The drip-drip-drip death spiral of what was once the world’s most systemically dangerous bank continues as Bloomberg reports Deutsche Bank has started cutting at least another 250 jobs at its corporate and investment bank units.

These new firings, which could widen to more than 500, according to Bloomberg‘s sources, comes after bonus payments that Chief Executive Officer John Cryan said were on the “generous” side, helped push the business in the red.

Cryan is trying to motivate and retain top investment banking staff, while keeping a lid on costs following three straight years of losses.

But with revenue at a seven-year low, even a relatively small increase in compensation can cause losses at the securities unit.

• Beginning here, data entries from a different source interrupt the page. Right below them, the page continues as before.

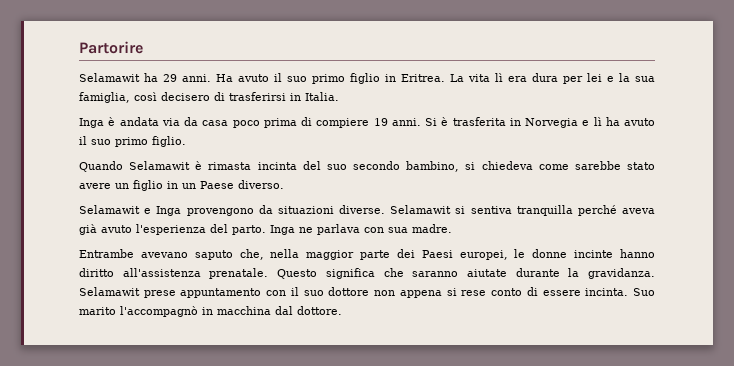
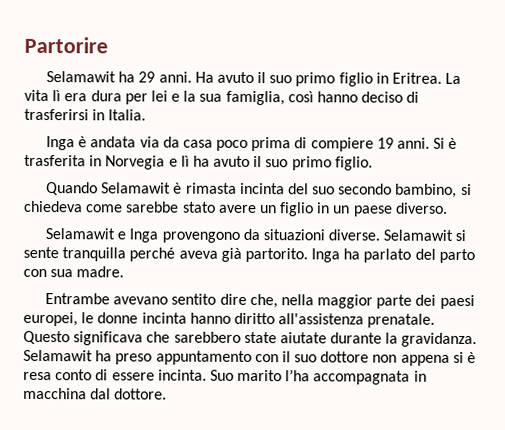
[161,92,210,101] decisero -> [317,91,404,103] hanno deciso
[200,181,234,189] Paese -> [352,205,393,217] paese
[470,206,512,214] sentiva -> [23,246,59,259] sente
[101,224,360,235] avuto l'esperienza del parto. Inga ne parlava -> [244,247,475,264] partorito. Inga ha parlato del parto
[194,250,233,260] saputo -> [171,293,247,305] sentito dire
[421,250,453,258] Paesi -> [439,294,475,310] paesi
[574,250,614,258] incinte -> [141,312,187,324] incinta
[325,268,459,279] significa che saranno -> [73,331,277,346] significava che sarebbero state
[143,290,176,298] prese -> [95,350,153,365] ha preso
[461,290,487,296] rese -> [467,352,477,364] [23,371,52,381] è resa
[120,306,198,317] l'accompagnò -> [285,369,411,385] l’ha accompagnata

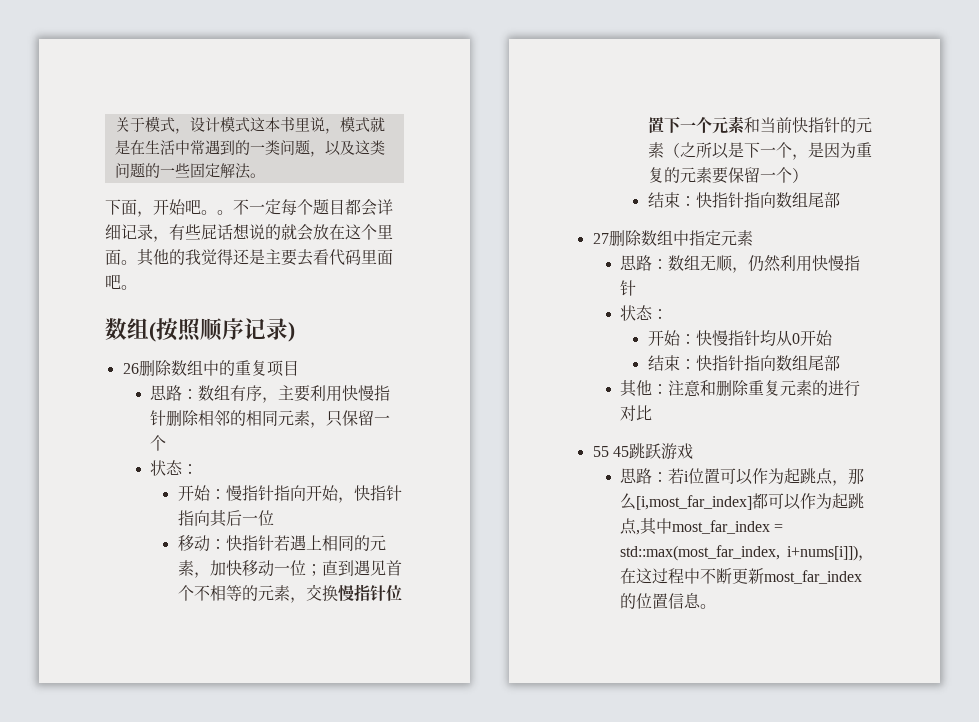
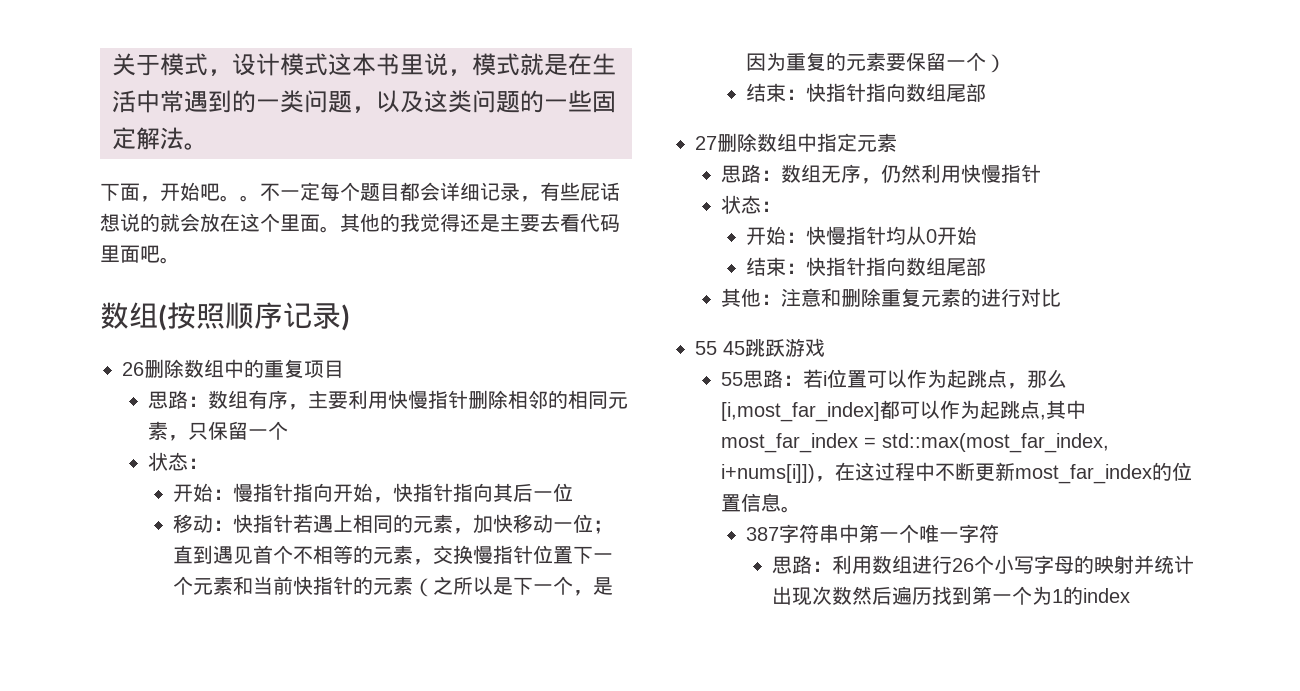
[716,255,734,272] 顺 -> [840,164,861,183] 序
(693, 451) none -> [720,372,743,386] 55
(717, 606) none -> [746,524,1000,543] [771,555,1194,575] [771,586,1130,606] // 387字符串中第一个唯一字符 // 思路：利用数组进行26个小写字母的映射并统计出现次数然后遍历找到第一个为1的index

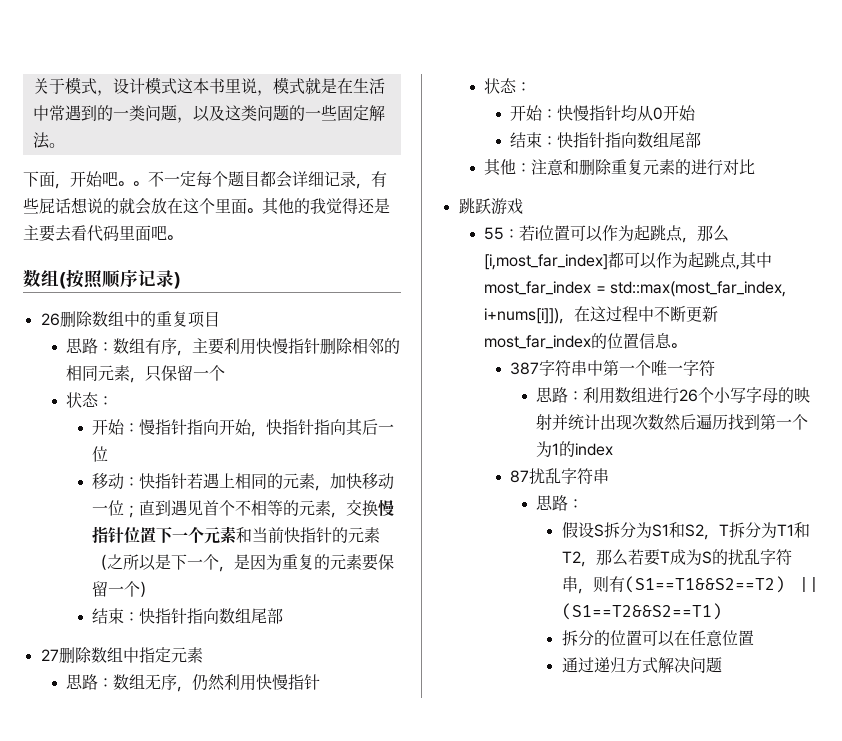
[695,341,745,355] 55 45 -> (756, 167) none
[742,369,783,388] 思路 -> (505, 233) none
(1130, 595) none -> [510,468,610,484] [536,495,584,511] [561,522,810,540] [561,549,792,567] [561,576,819,594] [561,603,722,620] [561,630,754,647] [561,657,722,674] // 87扰乱字符串 // 思路： // 假设S拆分为S1和S2，T拆分为T1和T2，那么若要T成为S的扰乱字符串，则有(S1==T1&&S2==T2) || (S1==T2&&S2==T1) // 拆分的位置可以在任意位置 // 通过递归方式解决问题

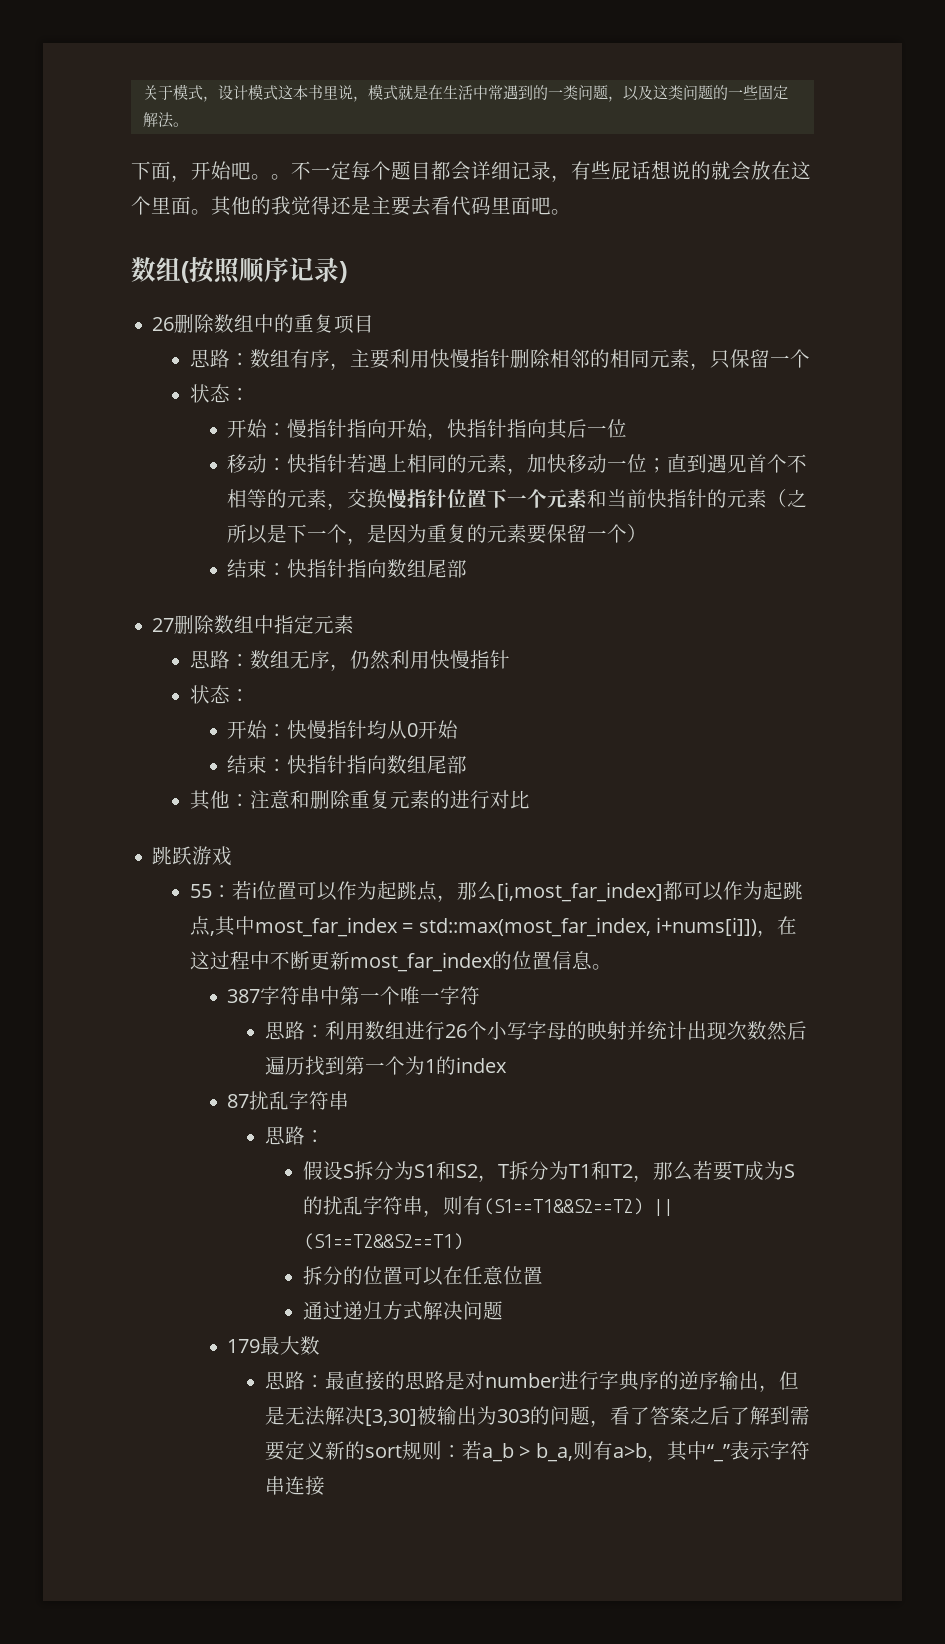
(722, 665) none -> [227,1336,321,1355] [265,1370,800,1392] [265,1406,811,1427] [265,1441,810,1462] [265,1476,326,1496] // 179最大数 // 思路：最直接的思路是对number进行字典序的逆序输出，但是无法解决[3,30]被输出为303的问题，看了答案之后了解到需要定义新的sort规则：若a_b > b_a,则有a>b，其中“_”表示字符串连接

Chief Financial Officer James von Moltke has urged a return to more disciplined cost management after the lender scrapped a target for this year.

And these “generous” bonuses follow a 27% collapse in trading revenues and the disastrous debacle surrounding China’s HNA liquidating its holdings of the giant German bank.

Imagine how “generous” these bonuses would have been if things were really bad?

As Michael Huenseler at Assenagon noted previously:

“The results are disappointing again and we don’t see anything encouraging in them, reinforcing our doubts in the bank’s strategy and management…There’s no silver lining.

Bloomberg notes that bank officials declined to comment.

For context, Deutsche Bank’s corporate and investment bank employed 17,251 front office full-time staff at the end of last year.

While Deutsche’s share price continues to languish, the last week or so has seen a more concerning re-ignition of short-term counterparty risks as Deutsch Bank’s 1Y Sub CDS spreads have blown out…

Or does someone know something about a short-vol position that DB may be holding?

And even more worrying for the bank itself is the total decoupling of short-term default risk from Germany’s systemic risk…

In other words – you’re on your own Mr. Cryan.